High Frequency

We feel the need for some method of long-distance communication.  Currently, we lose access to weather forecasts as soon as we leave Wi-Fi and VHF range, both of which are very short, about 2 and 20 miles respectively.  We’re fair weather sailors and depend heavily on weather forecasts when traveling.  We also like to get off the beaten path, but feel the need to stay at least somewhat connected by email.

There is much debate about whether a marine HF radio (called Single Side-Band, or SSB) or a satellite phone is best to fill this need.  Of course, each has its own strengths and weaknesses:

  • SSB radio supplies broadcast or “party line” communication where one station can talk to many.  The satellite phone is point-to-point just like a regular phone.
  • SSB can transmit and receive over thousands of miles and potentially halfway around the world (depending on atmospheric conditions).  The satellite phone can call any telephone from almost anywhere on the globe (depending on provider).
  • SSB can only communicate with other stations, while the phone can only communicate with other phones.  So you need the satellite phone to call mom on her birthday, and the radio to talk to another boat.
  • SSB is far more technically complex to install and operate.  The satellite phone is as simple to use as a terrestrial cell phone.
  • SSB transceivers (transmit & receive) are very expensive, probably $3000 for a new unit with installation.  Handheld satellite phones are available for under $1000.
  • SSB is free to operate, while the satellite airtime costs upwards of $1/min.
  • An SSB radio can receive synoptic weather charts that are faxed from various met offices around the world.  A computer or dedicated weatherfax machine are required.  The satellite phone could receive the same information electronically via email.
  • Satellite phones can send and receive text messages.  Texts can typically be sent to the phone for free from the provider’s website.
  • Both can transmit and receive data.  The SSB requires an expensive Pactor modem to communicate with shoreside radio stations for sending and receiving email.  A satellite phone works like an old-school dialup computer modem, effectively putting you directly on the Internet.  Both are very slow and greatly benefit from services that filter and compress email messages.
  • It is technically possible to get higher data speeds and always-on access from a satellite system, but the equipment is very expensive and then the bandwidth pricing is about $10/MB.  Maybe someday.
  • Both are susceptible to atmospheric weather, but SSB moreso.  Both would likely be useless in the event of a major disruption like a volcanic eruption or solar storm.  
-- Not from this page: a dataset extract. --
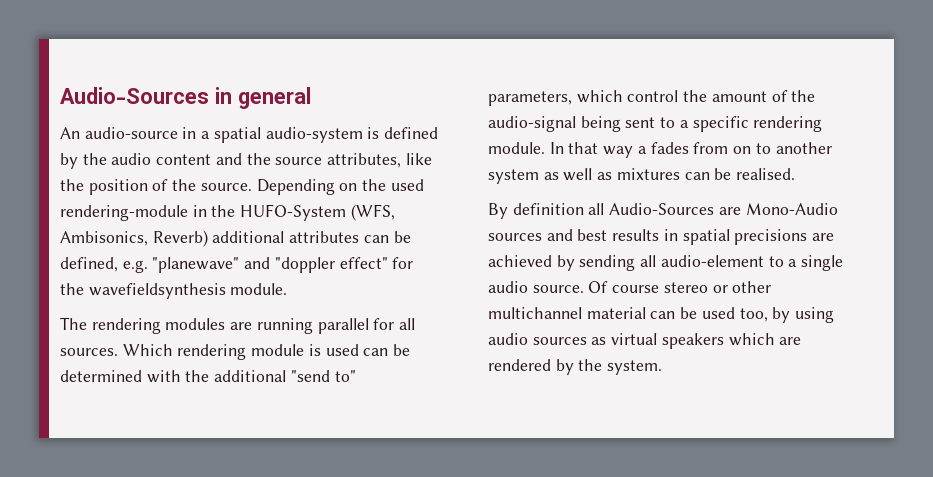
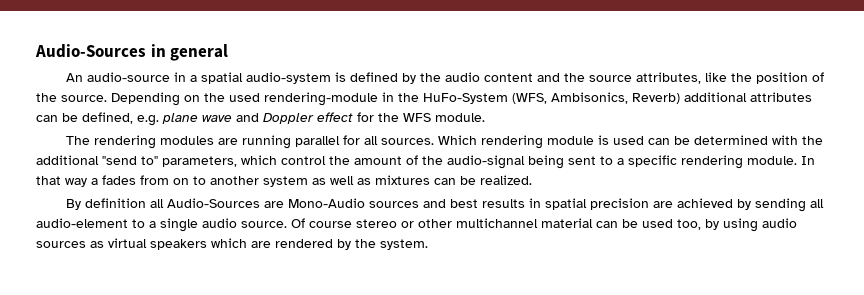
[240,204,347,221] HUFO-System -> [423,93,508,104] HuFo-System
[152,257,388,273] "planewave" and "doppler effect" -> [162,112,353,124] plane wave and Doppler effect
[88,283,226,299] wavefieldsynthesis -> [403,113,431,122] WFS
[736,168,796,180] realised. -> [480,175,532,185] realized.
[734,229,808,245] precisions -> [589,198,649,210] precision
So which to choose?  The scenarios we envision using long-distance communication (in order of priority) are:

  • Emergency calls.  Getting shore-side medical advice or communicating with Search and Rescue agencies.  Advantage: satellite.
  • Email.  Staying in touch with work, friends, and family from remote areas.  Advantage: satellite.
  • Weather data.  Getting forecasts and data from electronic sources.  Advantage: satellite.
  • Weather forecasts.  Receiving voice broadcasts, specifically from Chris Parker for the Bahamas and Caribbean regions.  Advantage: SSB.
  • Routine calls.  Making regular phone calls for any purpose.  Advantage: satellite.
  • Keeping in touch with other boats.  Advantage: SSB.

Clearly we can see a use for both SSB and satellite.  Satellite receives the priority, and as the simplest to use, is almost a no-brainer.  Most of the proponents of the SSB appear to be older, more traditional cruisers, who put the investment into radio back when that was the only choice.  

A previous owner of Take Two made the SSB investment.  The radio itself was gone by the time we took possession of her, but the hardest parts of the installation are done.  She has an insulated backstay for an antenna, and a submerged ground plate for a counterpoise.  Getting good RF on boats is a lot like voodoo, but it looks like we should be able to get a pretty clean signal.

Taking all of the above into consideration, a used ICOM 710 and AT-130 tuner to complete our SSB installation seemed like a good idea.  We’re having some new cables made up, so we haven’t installed it yet, but we’re pretty excited just to have it.  Replacing the SSB has been on the “someday” list for a long time and crossing it off will give us a feeling of progress.

A satellite phone is still high on the list.  The major decision points there are choosing a provider and a plan.  That will be the subject of another post.